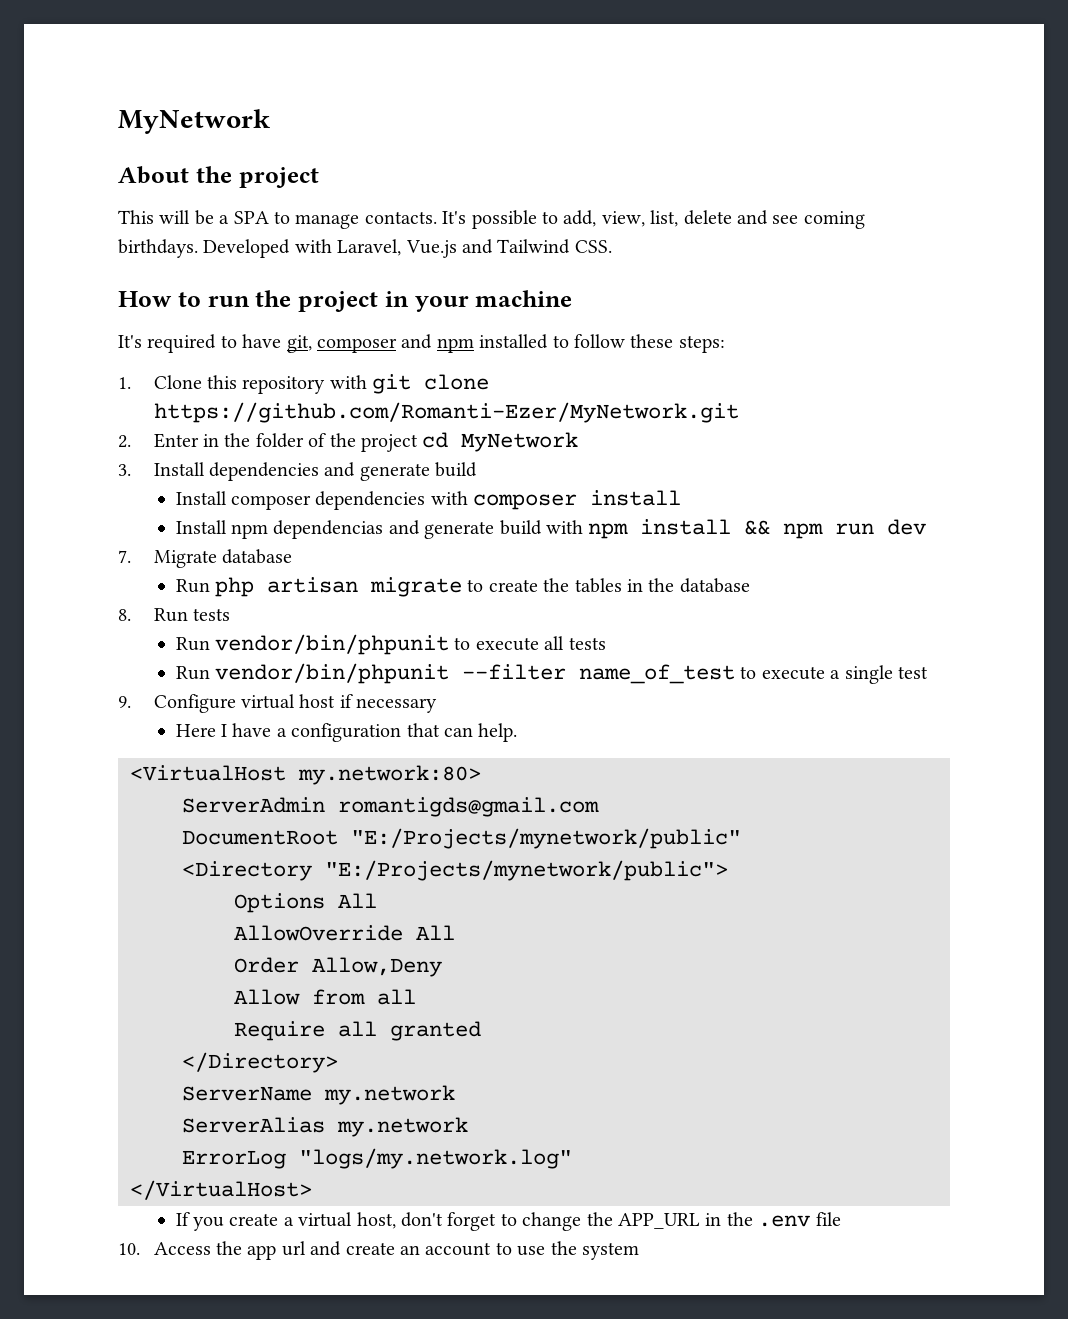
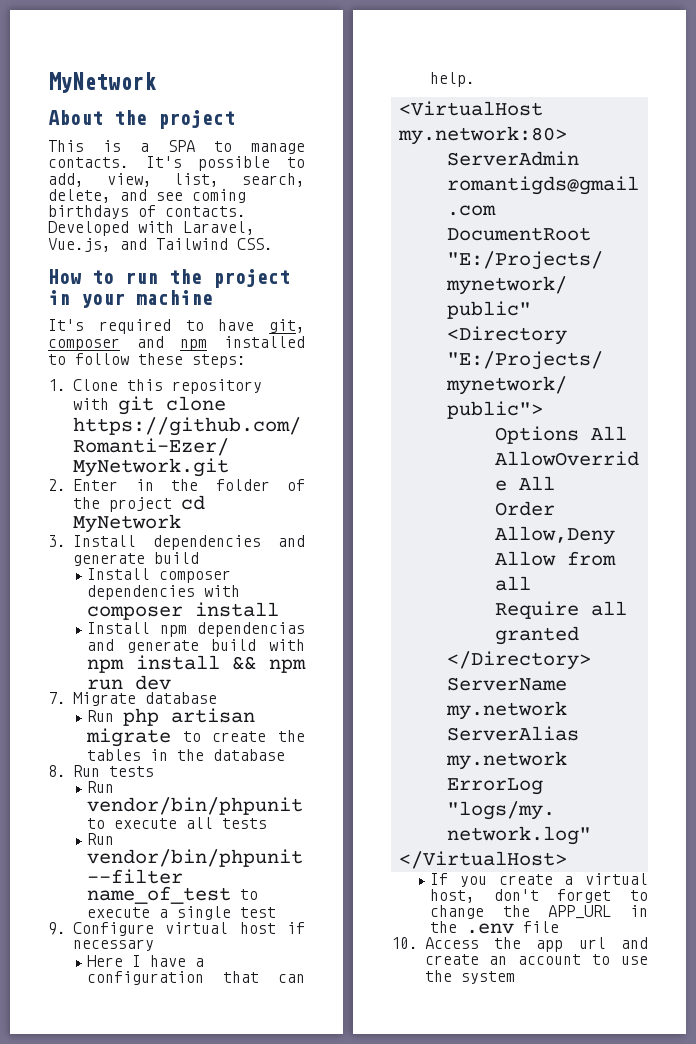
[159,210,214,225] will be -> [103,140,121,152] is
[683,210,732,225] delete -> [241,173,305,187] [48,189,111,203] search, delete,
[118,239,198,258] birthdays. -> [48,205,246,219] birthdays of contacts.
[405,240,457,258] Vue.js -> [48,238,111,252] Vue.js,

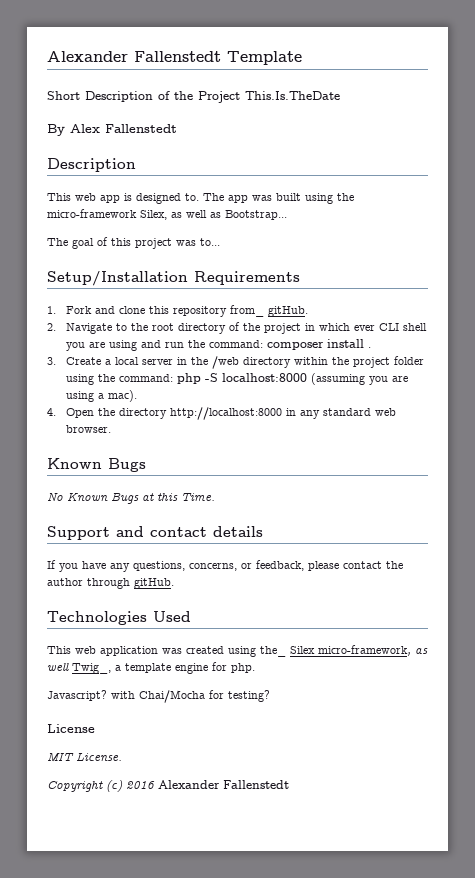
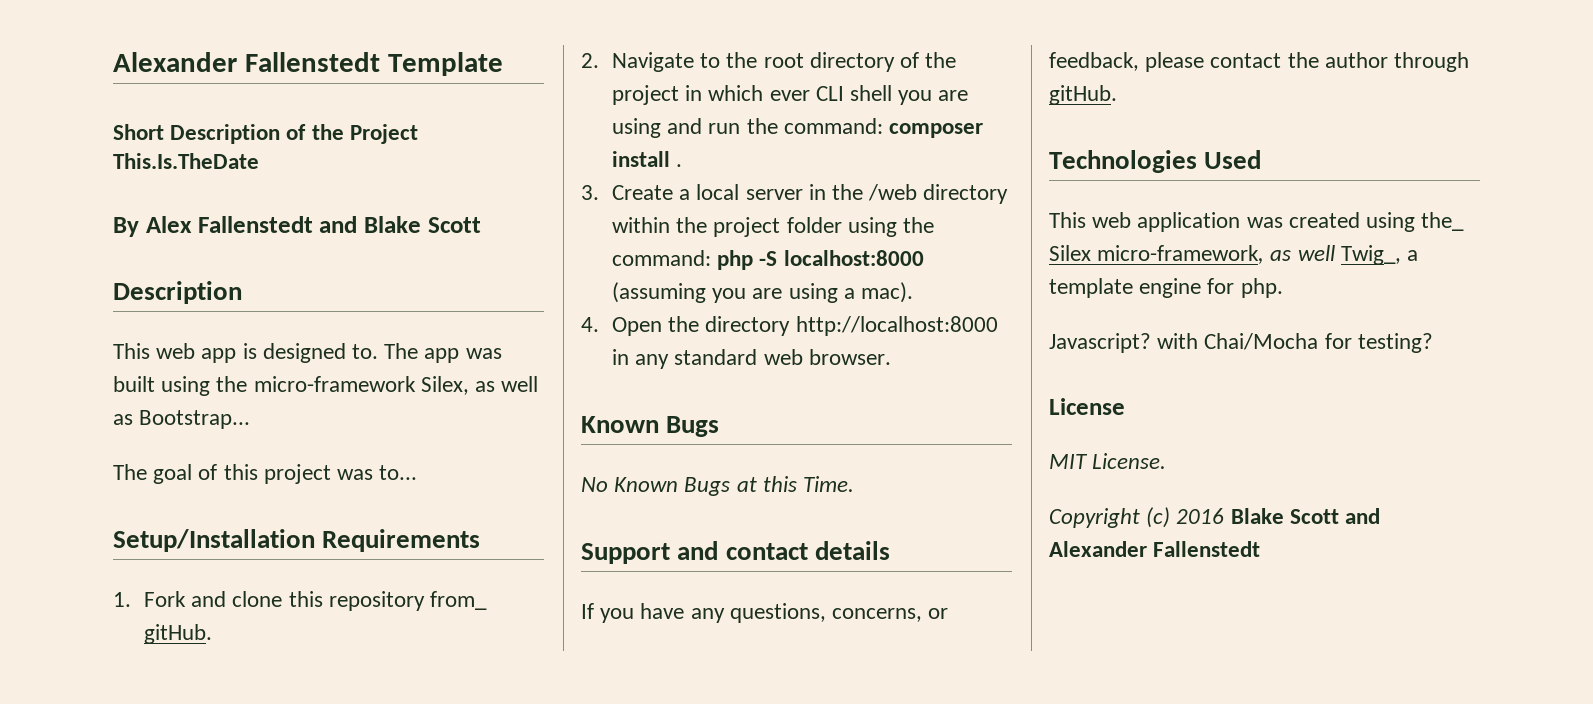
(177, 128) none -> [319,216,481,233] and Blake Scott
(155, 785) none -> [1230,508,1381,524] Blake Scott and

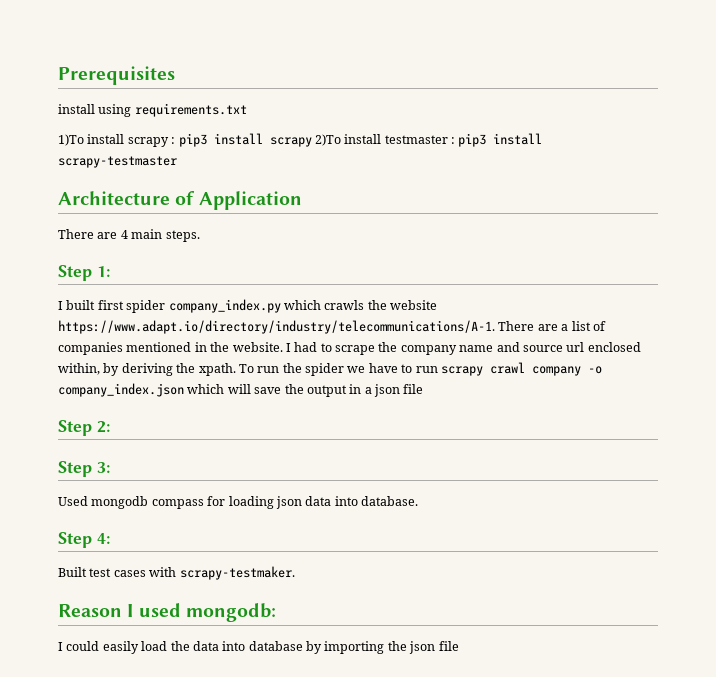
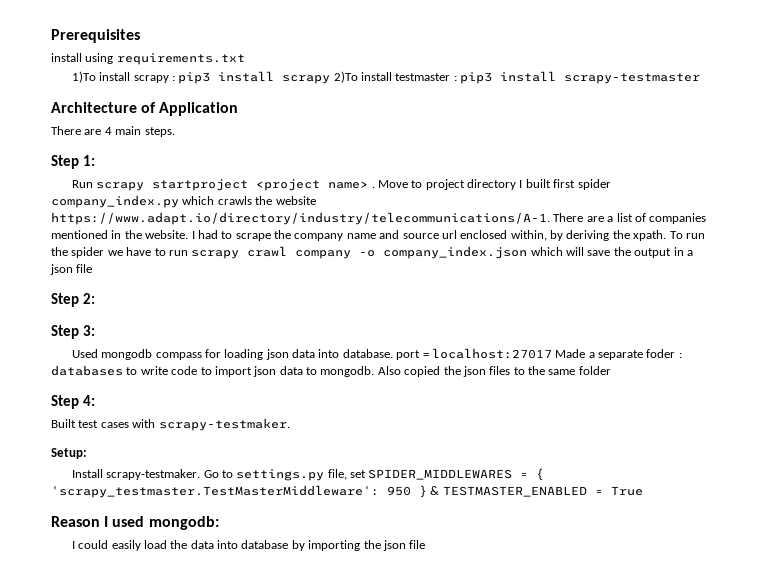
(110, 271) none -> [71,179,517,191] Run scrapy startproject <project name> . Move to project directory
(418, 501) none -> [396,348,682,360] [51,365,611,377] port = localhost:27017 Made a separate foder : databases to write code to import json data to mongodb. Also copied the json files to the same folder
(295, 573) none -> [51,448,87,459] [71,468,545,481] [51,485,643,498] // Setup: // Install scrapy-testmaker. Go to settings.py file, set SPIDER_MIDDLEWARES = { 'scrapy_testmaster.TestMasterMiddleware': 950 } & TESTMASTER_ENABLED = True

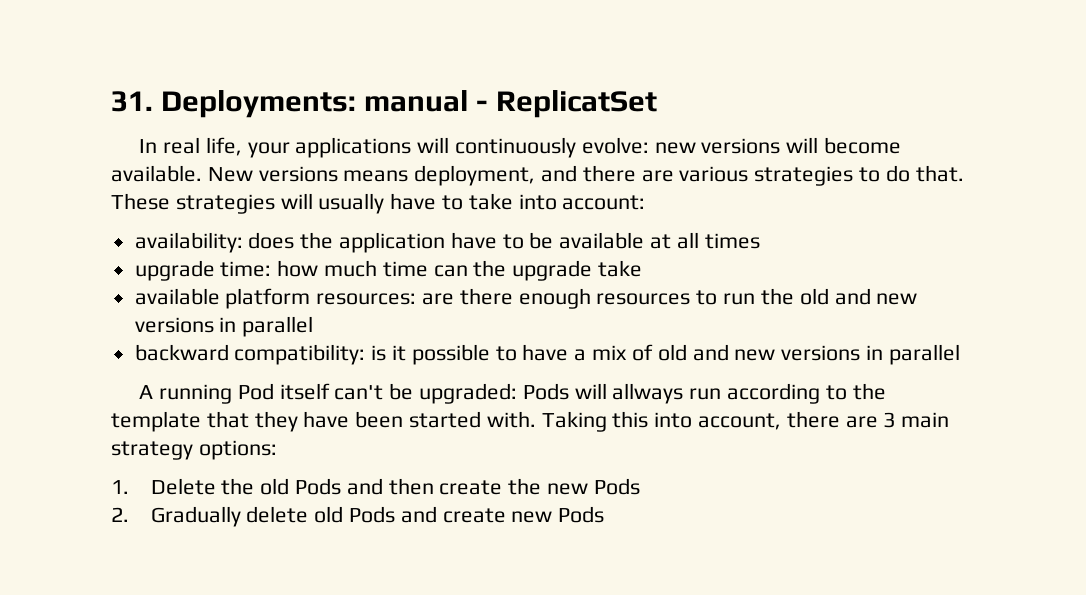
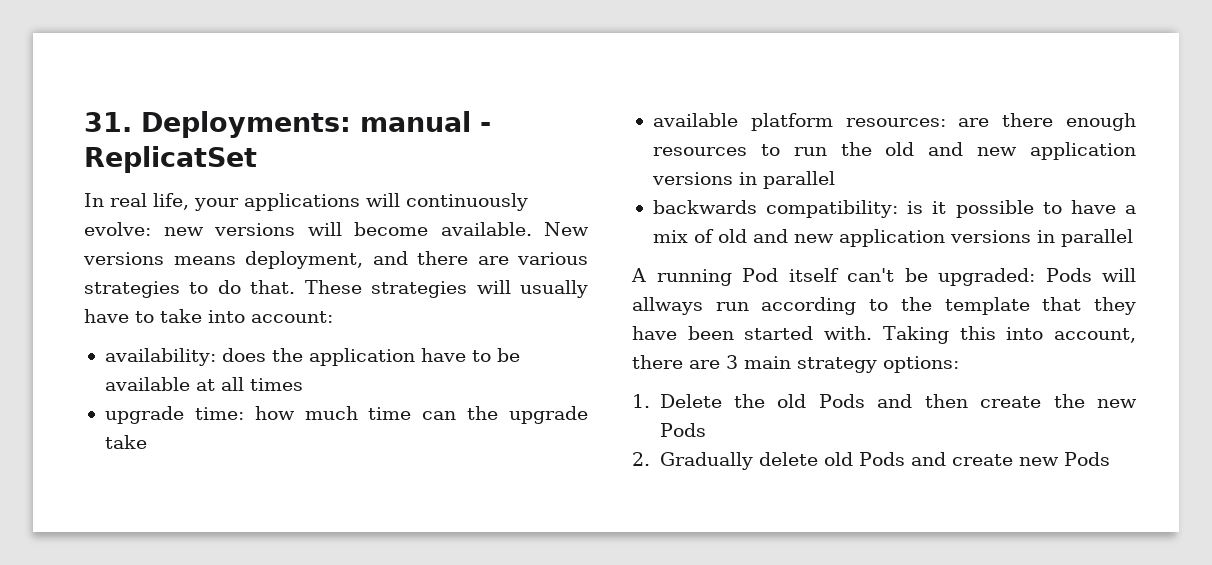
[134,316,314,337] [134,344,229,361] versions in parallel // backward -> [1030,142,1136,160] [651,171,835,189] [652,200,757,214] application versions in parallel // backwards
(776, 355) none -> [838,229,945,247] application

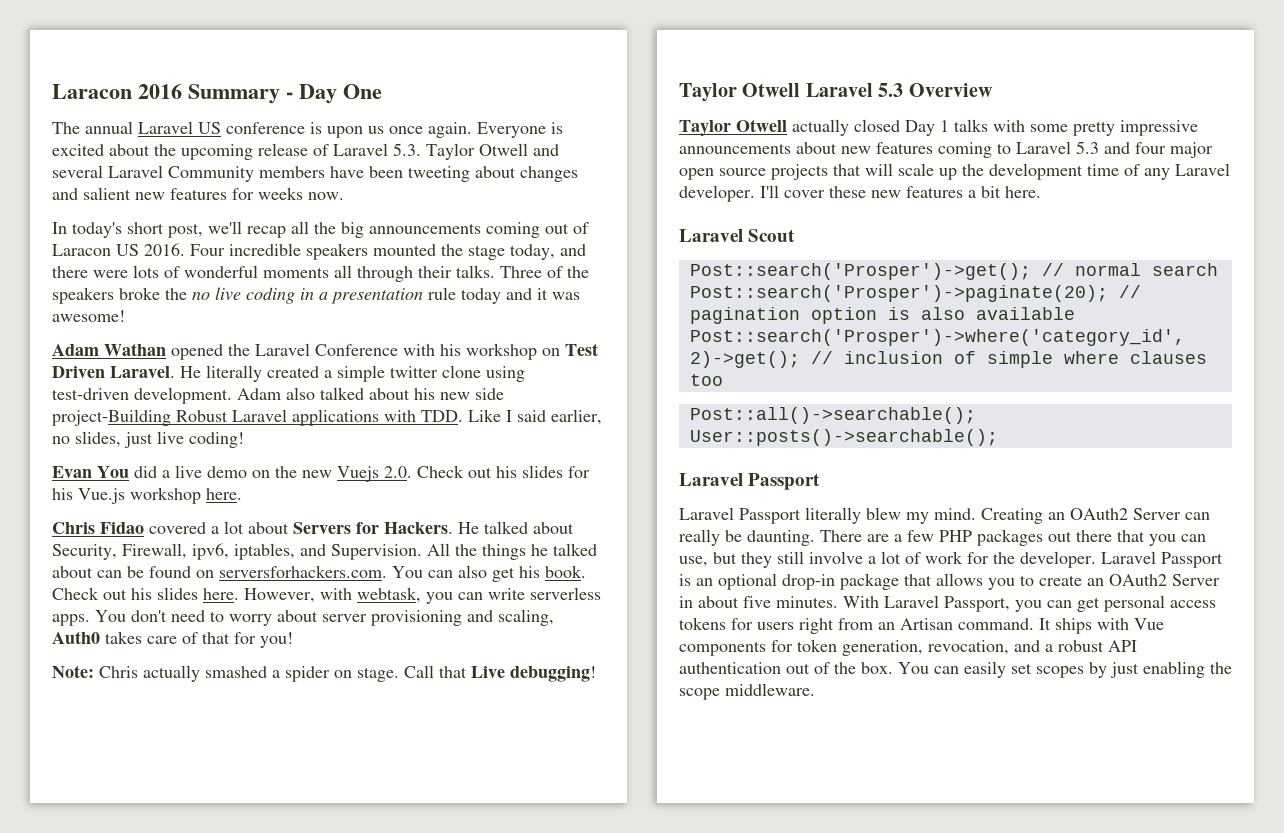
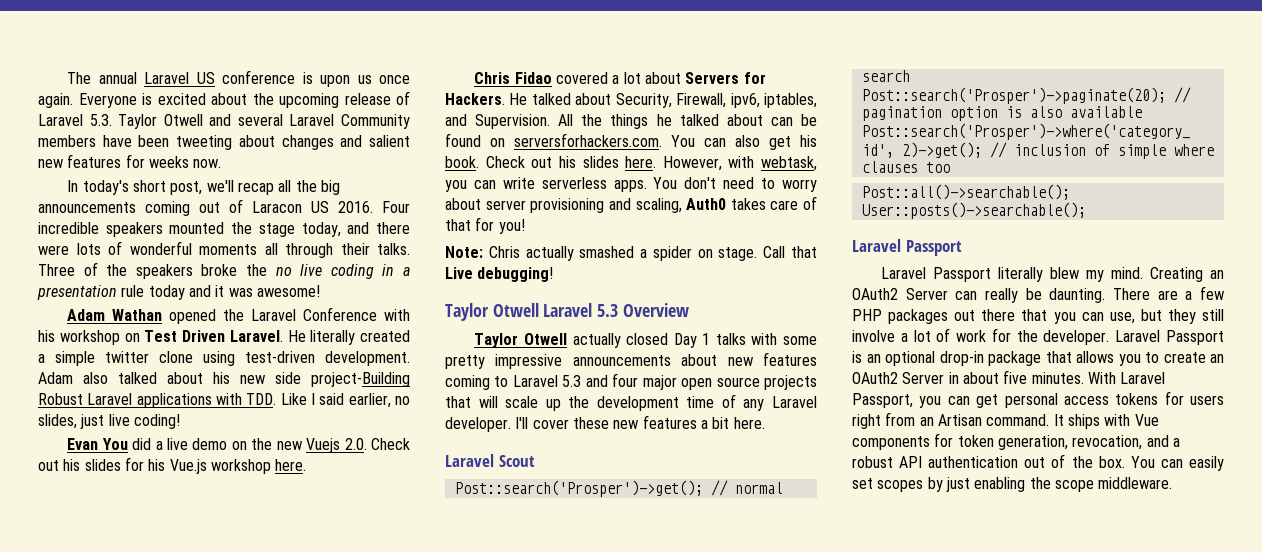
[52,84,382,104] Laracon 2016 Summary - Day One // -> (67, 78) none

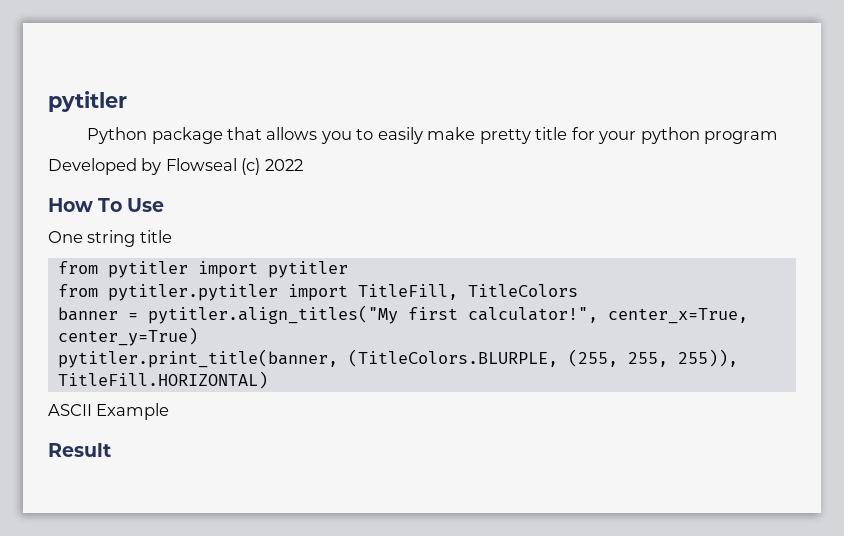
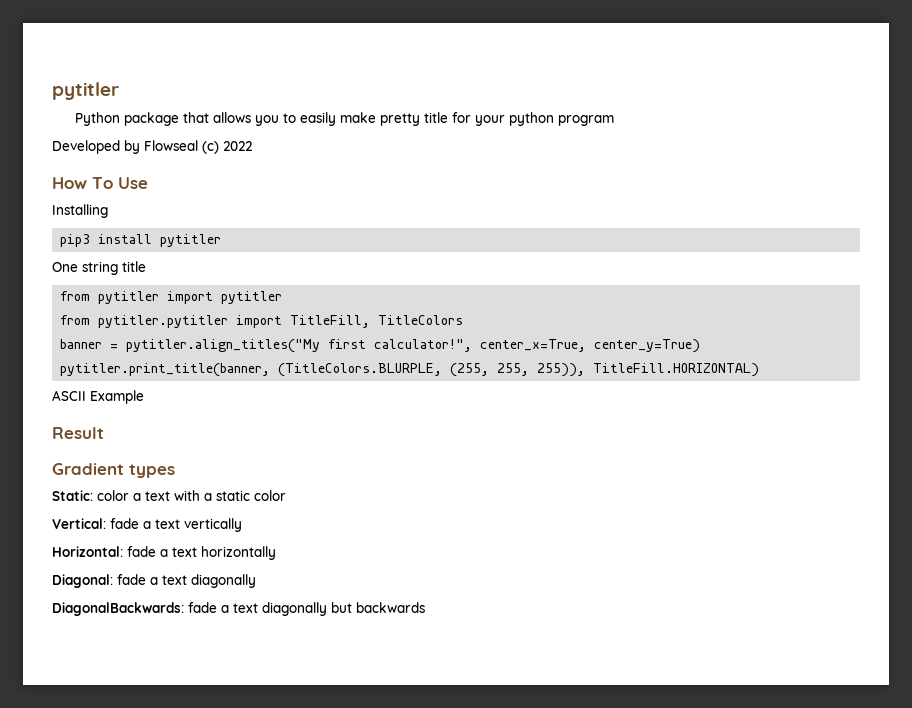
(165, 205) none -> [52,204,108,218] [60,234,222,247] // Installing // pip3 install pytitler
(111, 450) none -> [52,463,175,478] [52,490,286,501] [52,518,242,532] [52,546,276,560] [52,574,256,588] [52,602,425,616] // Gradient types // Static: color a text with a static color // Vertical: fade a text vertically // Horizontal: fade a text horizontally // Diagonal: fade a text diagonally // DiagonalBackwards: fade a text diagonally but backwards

----------------

Instructions to follow → Go through the entries and retype each one exactly, skipping any image.

Response to this task →
[159,210,214,225] will be -> [103,140,121,152] is
[683,210,732,225] delete -> [241,173,305,187] [48,189,111,203] search, delete,
[118,239,198,258] birthdays. -> [48,205,246,219] birthdays of contacts.
[405,240,457,258] Vue.js -> [48,238,111,252] Vue.js,

(177, 128) none -> [319,216,481,233] and Blake Scott
(155, 785) none -> [1230,508,1381,524] Blake Scott and

(110, 271) none -> [71,179,517,191] Run scrapy startproject <project name> . Move to project directory
(418, 501) none -> [396,348,682,360] [51,365,611,377] port = localhost:27017 Made a separate foder : databases to write code to import json data to mongodb. Also copied the json files to the same folder
(295, 573) none -> [51,448,87,459] [71,468,545,481] [51,485,643,498] // Setup: // Install scrapy-testmaker. Go to settings.py file, set SPIDER_MIDDLEWARES = { 'scrapy_testmaster.TestMasterMiddleware': 950 } & TESTMASTER_ENABLED = True

[134,316,314,337] [134,344,229,361] versions in parallel // backward -> [1030,142,1136,160] [651,171,835,189] [652,200,757,214] application versions in parallel // backwards
(776, 355) none -> [838,229,945,247] application

[52,84,382,104] Laracon 2016 Summary - Day One // -> (67, 78) none

(165, 205) none -> [52,204,108,218] [60,234,222,247] // Installing // pip3 install pytitler
(111, 450) none -> [52,463,175,478] [52,490,286,501] [52,518,242,532] [52,546,276,560] [52,574,256,588] [52,602,425,616] // Gradient types // Static: color a text with a static color // Vertical: fade a text vertically // Horizontal: fade a text horizontally // Diagonal: fade a text diagonally // DiagonalBackwards: fade a text diagonally but backwards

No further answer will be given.